I think I always throw myself into the books I read, I am always deeply invested in the characters. I will admit, I have cried a lot when books affect me in the moment (ex. it took me like 3 hours to read the last chapters of Harry Potter and the Half Blood Prince because I was crying the whole time from the moment Dumbledore was so sick and dying from drinking the potion in the cave -- and it just kept getting worse!).

Although, I am kind of strange in many ways, I don't let depressing books/stories depress me, I usually feel empowered after reading them. A non-book example are the movies Swing Kids and Dead Poet's Society. They both have VERY depressing endings, but I love them still!

Heather W said...

I completely understand what you mean about personalizing things. The entire time I was reading Before I Fall I kept imagining my little sister—needless to say the parts I cried in involved Sam and Izzy. (BTW it was still an amazing book!)

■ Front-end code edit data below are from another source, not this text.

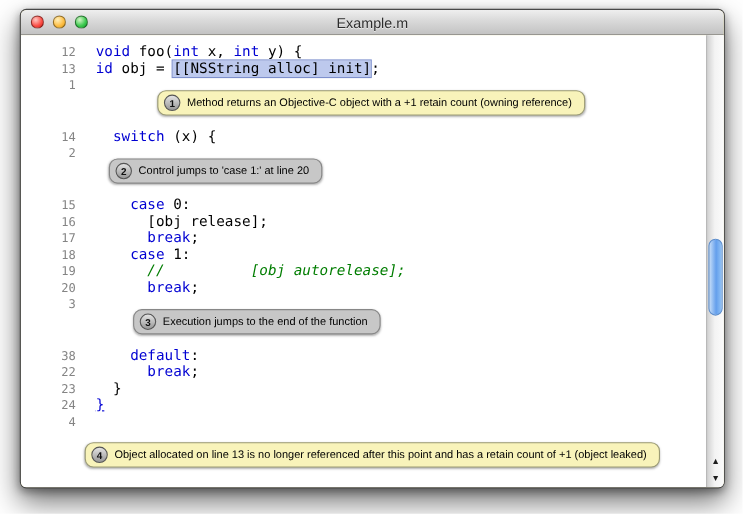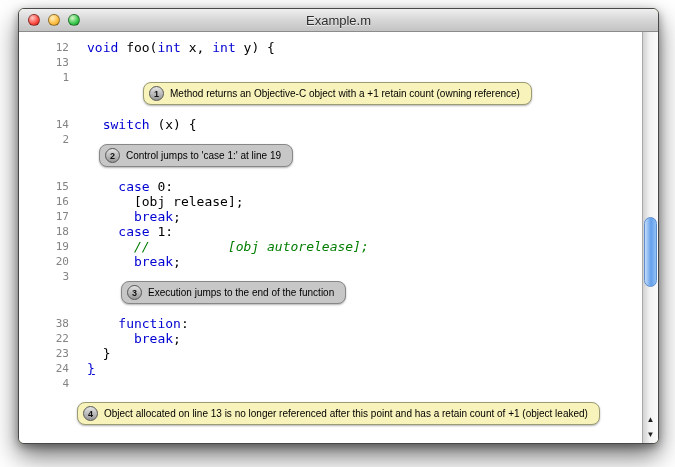--- a/index.html
+++ b/index.html
@@ -80,6 +80,7 @@
           </div>
           <div class="row">
             <span class="gutter">13</span>
+            <span class="codeline"><span class="seg-kw">id</span><span class="seg-pl"> obj = </span><span class="seg-hl">[[NSString alloc] init]</span><span class="seg-pl">;</span></span>
           </div>
           <div class="row">
             <span class="gutter">1</span>

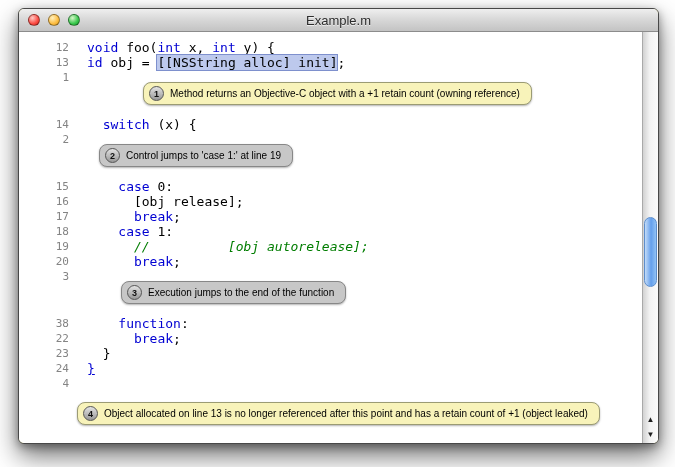--- a/index.html
+++ b/index.html
@@ -97,7 +97,7 @@
             <span class="gutter">2</span>
             <div class="bubble control" style="margin-left: 12px;">
               <span class="bnum">2</span>
-              <span>Control jumps to 'case 1:'  at line 19</span>
+              <span>Control jumps to 'case 1:'  at line 20</span>
             </div>
           </div>
           <div class="row">

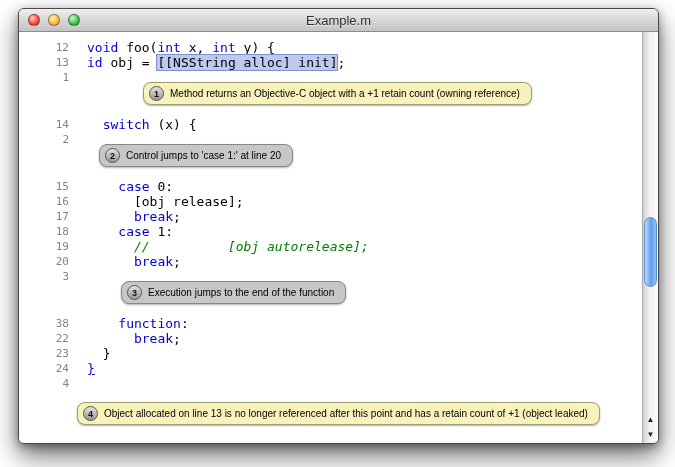--- a/index.html
+++ b/index.html
@@ -133,7 +133,7 @@
           </div>
           <div class="row">
             <span class="gutter">38</span>
-            <span class="codeline"><span class="seg-pl">    </span><span class="seg-kw">function</span><span class="seg-pl">:</span></span>
+            <span class="codeline"><span class="seg-pl">    </span><span class="seg-kw">default</span><span class="seg-pl">:</span></span>
           </div>
           <div class="row">
             <span class="gutter">22</span>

I believe that that is one of the qualities of a really good book. Even though we know it isn’t real and that the characters are fictional, we still carry their story with us after we’ve finished reading.

And Aubrey I’m not ashamed to say that a few tears were shed while reading Harry Potter too =]

Elana Johnson said...

Ah, yes. I often think about haunting books for days, weeks, months after I read them. That's the kind of book I want to write. One that makes people stop and think about what they would do.

Sara B. Larson said...

Aubrey - Oh, I definitely bawled all through the end of HBP. And the Deathly Hallows. I'd just had son A when HBP came out, and I would sit here nursing him and read it. I was super emotional to say the least. JK Rowling is a master IMO.

Heather W. - I completely agree, a truly great book is one that feels real long after I'm done reading it.

Elana - I can't wait to read yours! I hope mine will be powerful as well. I know it won't be like reading a Holocaust book; but I hope that my stories and characters will seem as real to the people who read them as they are to me, and that they will carry the stories I've created with them as Heather said. :-)

i'm erin. said...

Hmm...this is such a hard question because I seriously learn something from each book I read. But I really loved PERFECT CHEMISTRY even though it's slightly scandalous. he he. And It made me cry. But I think it nailed the differences in social class and even race that people still face today.

Sara B. Larson said...

I've heard a lot about that book, I need to read it!